_Work to be completed_
The expected response is the complete listing below, restated exactly, with its pictures omitted.
-*-*-
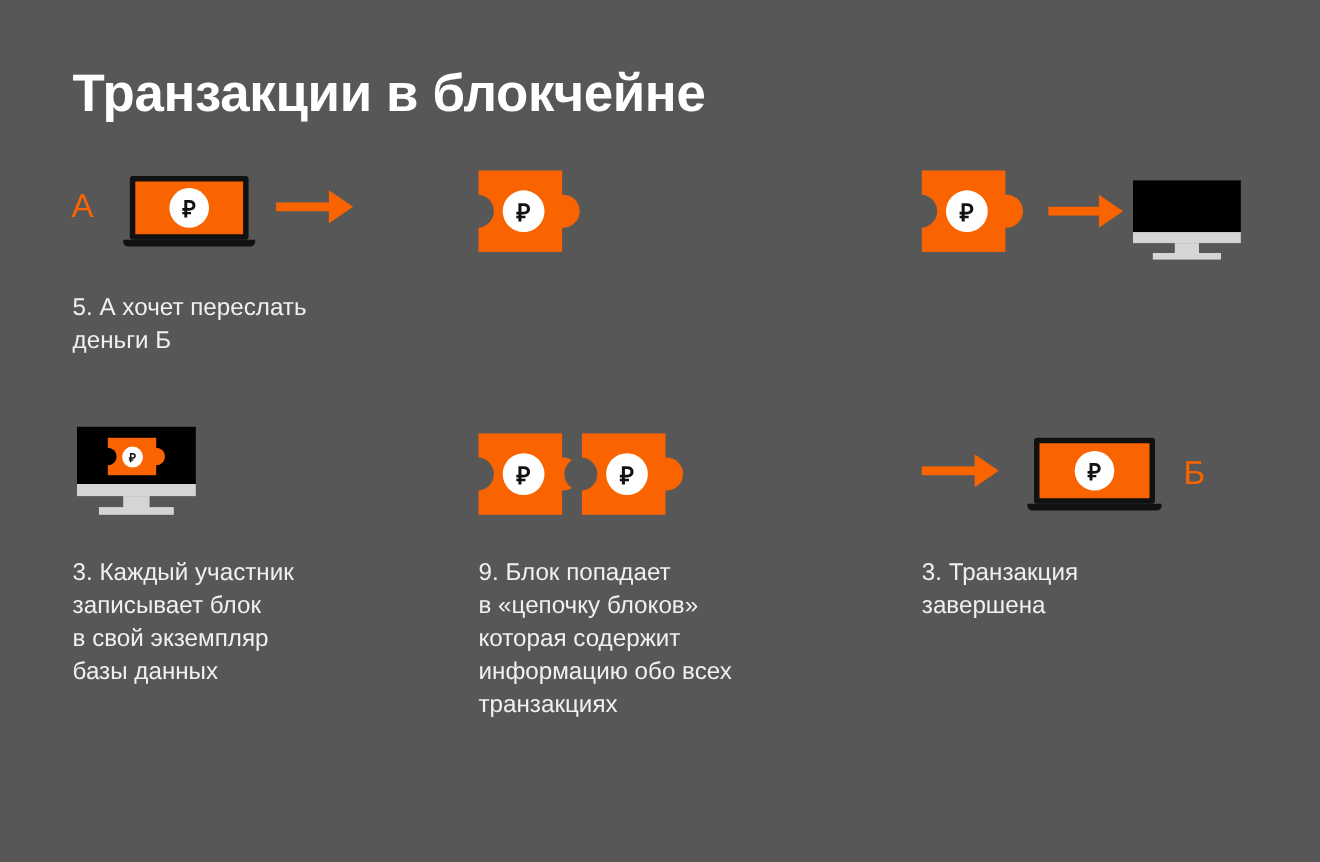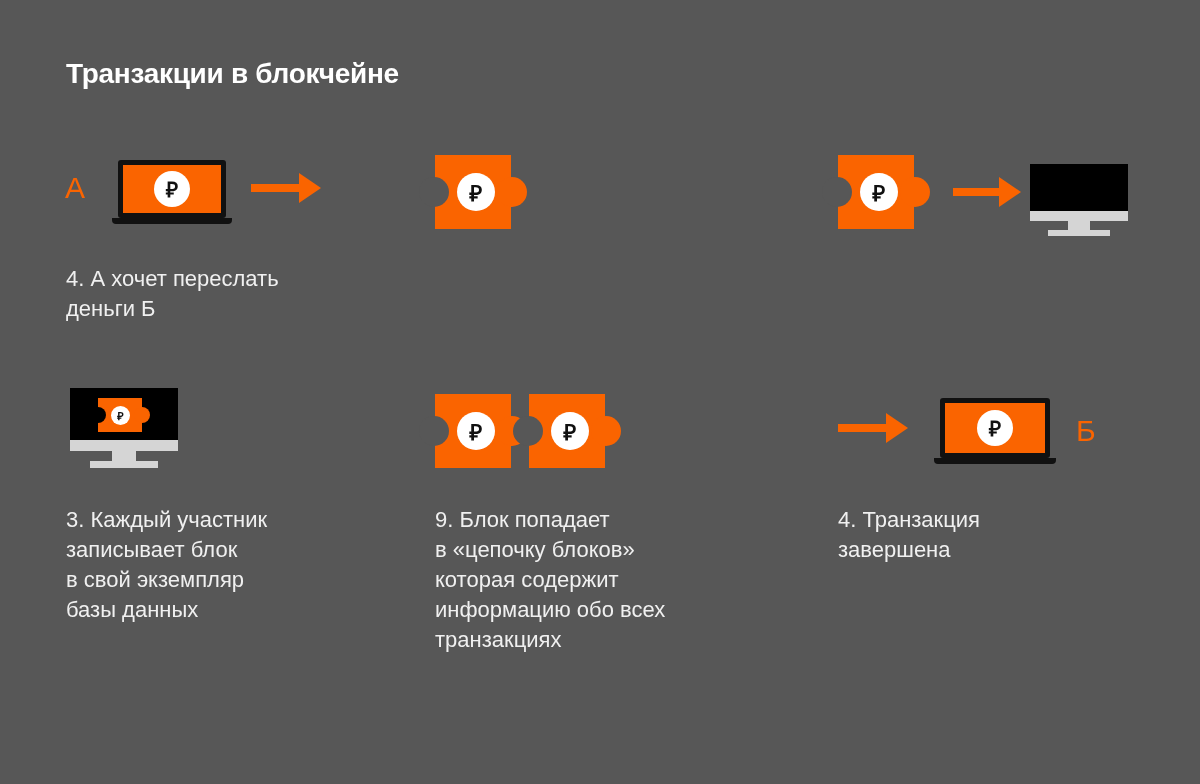"Транзакции в блокчейне" .title { font-size: 28px -> 48px }
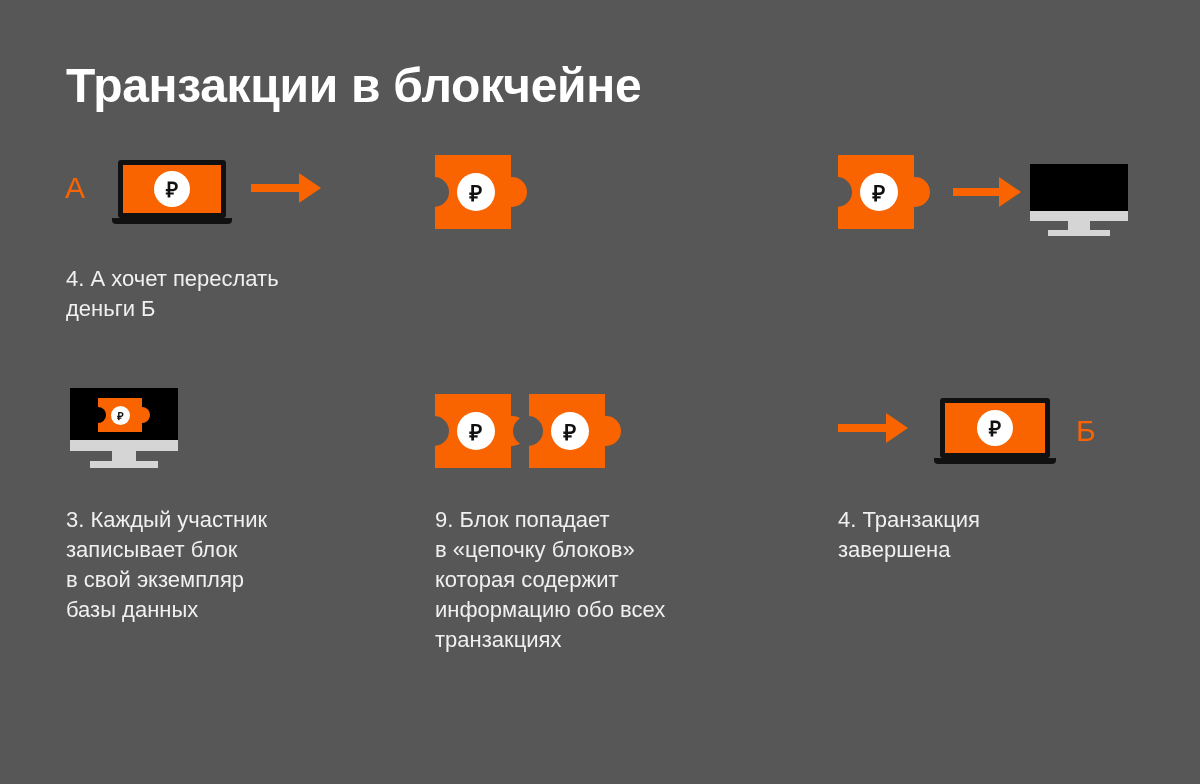"4. А хочет переслать" div.caption { text: 4 -> 5 }
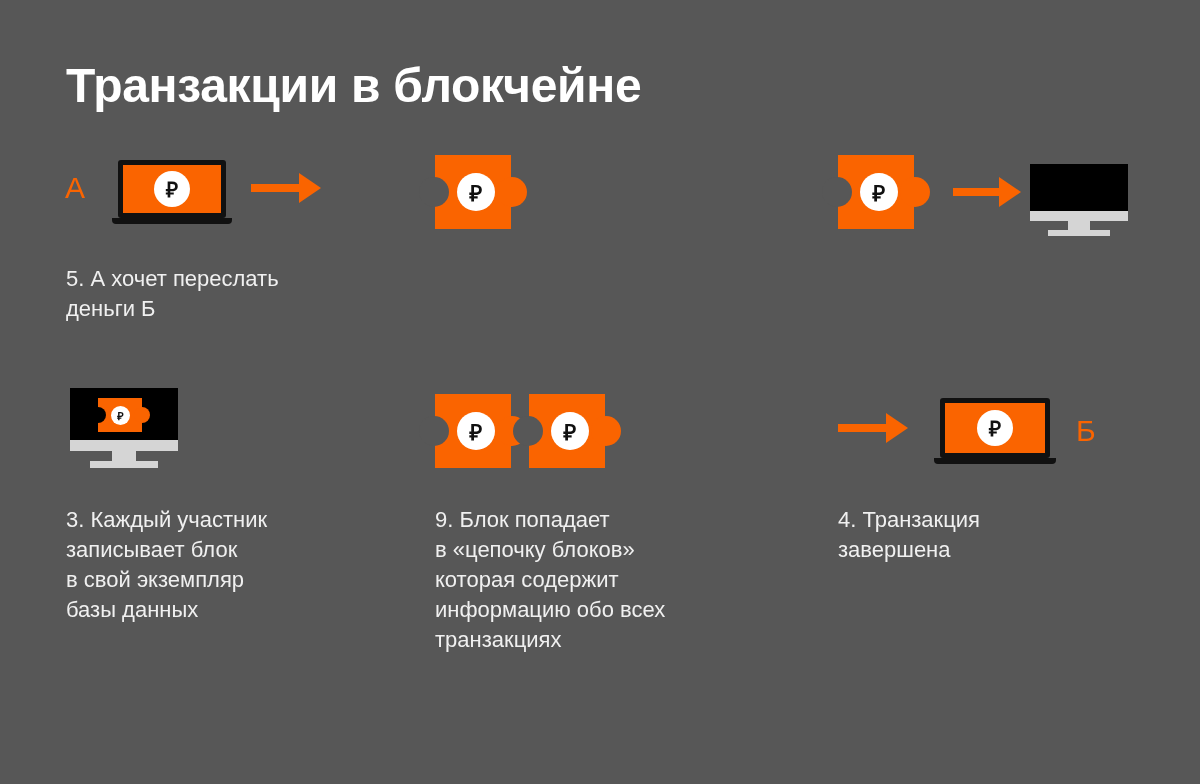"4. Транзакция" div.caption { text: 4 -> 3 }
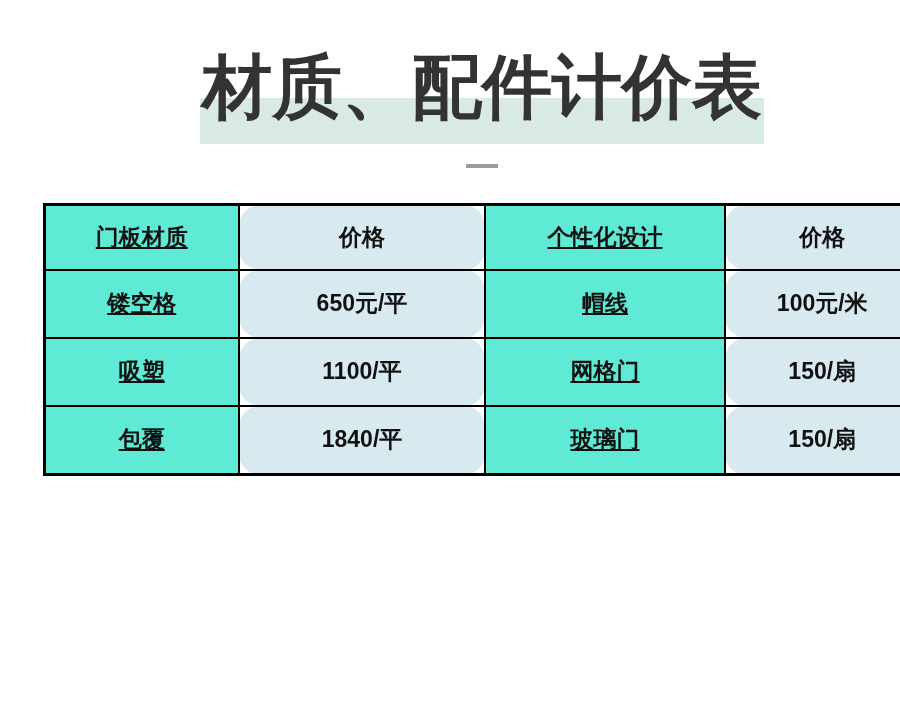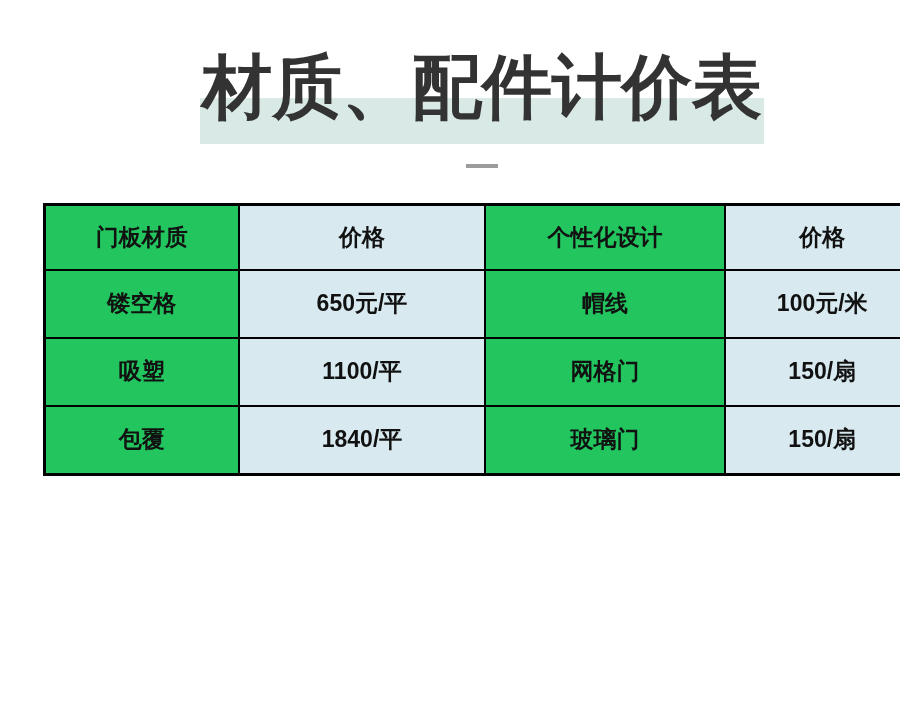"门板材质" .c-label { background: #22c55e -> #5eead4; text-decoration: none -> underline }
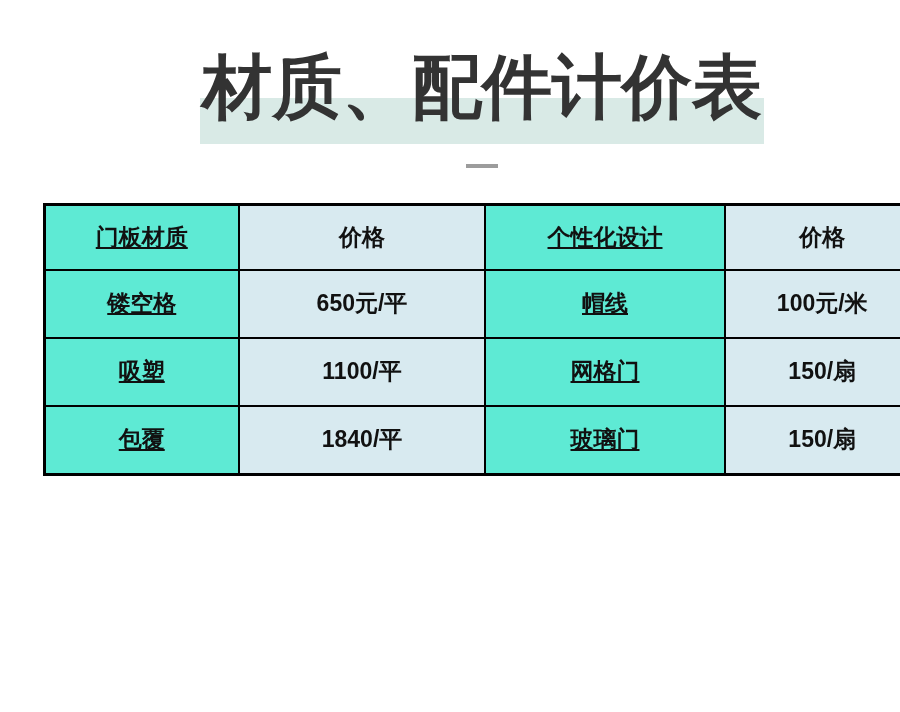"价格" .c-price { border-radius: none -> 21px }
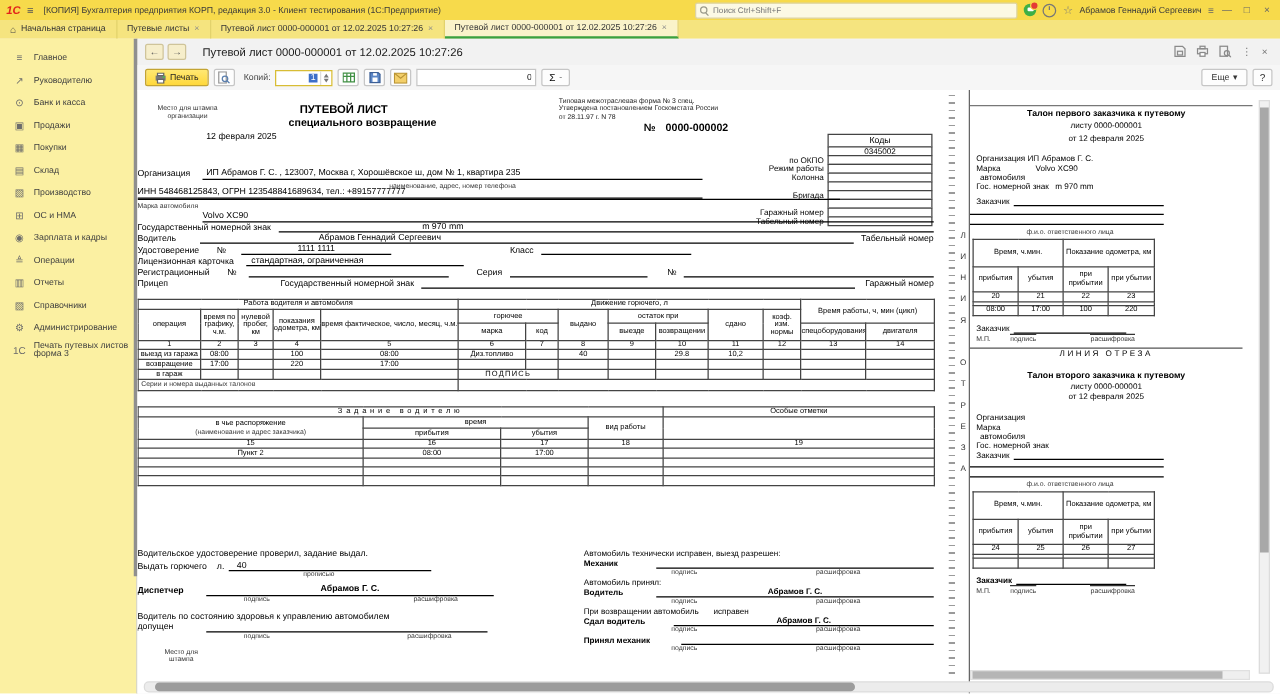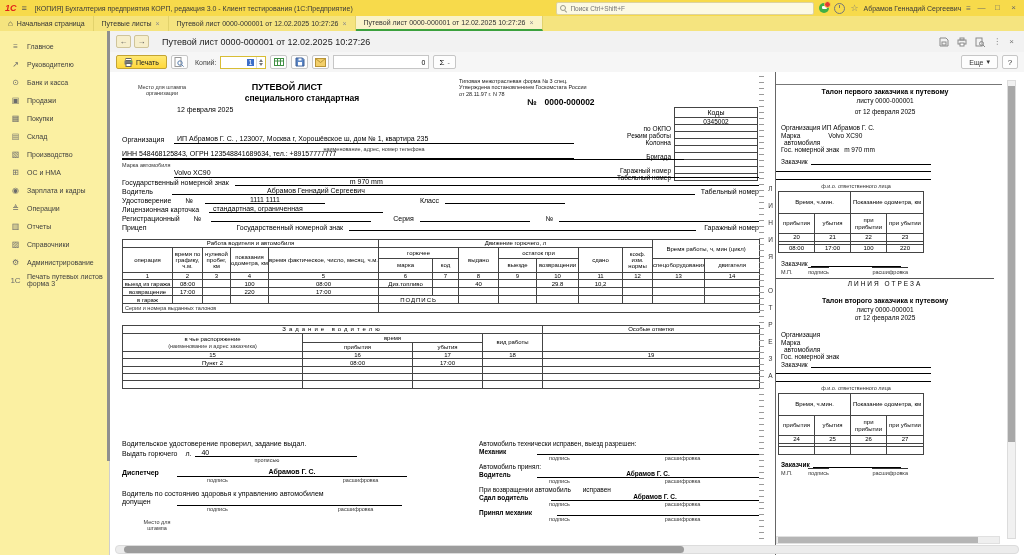"ПУТЕВОЙ ЛИСТ" .fm { left: 12px -> 0 }
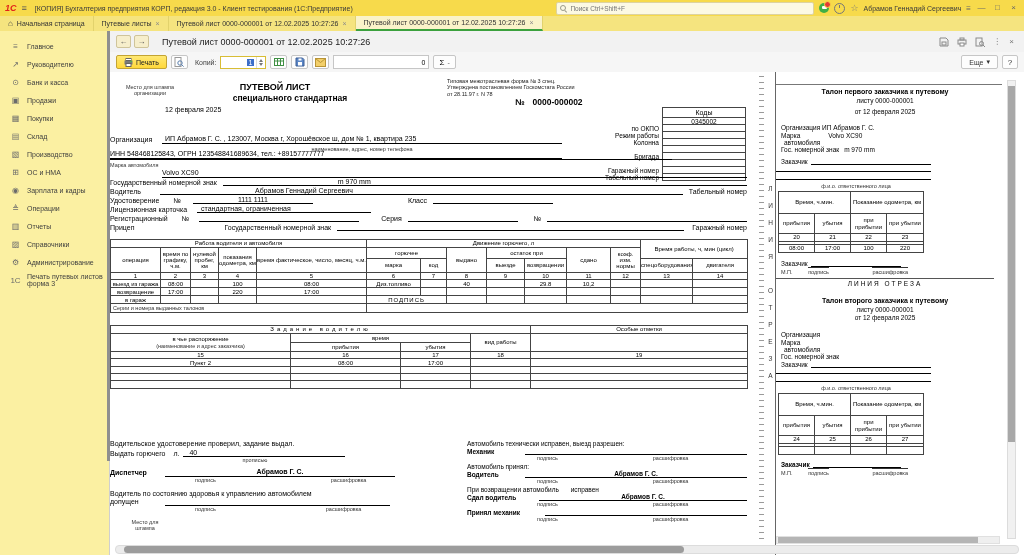"специального стандартная" div.a { text: стандартная -> возвращение }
-*-*-
_Your response_
"Транзакции в блокчейне" .title { font-size: 28px -> 48px }
"4. А хочет переслать" div.caption { text: 4 -> 5 }
"4. Транзакция" div.caption { text: 4 -> 3 }
"门板材质" .c-label { background: #22c55e -> #5eead4; text-decoration: none -> underline }
"价格" .c-price { border-radius: none -> 21px }
"ПУТЕВОЙ ЛИСТ" .fm { left: 12px -> 0 }
"специального стандартная" div.a { text: стандартная -> возвращение }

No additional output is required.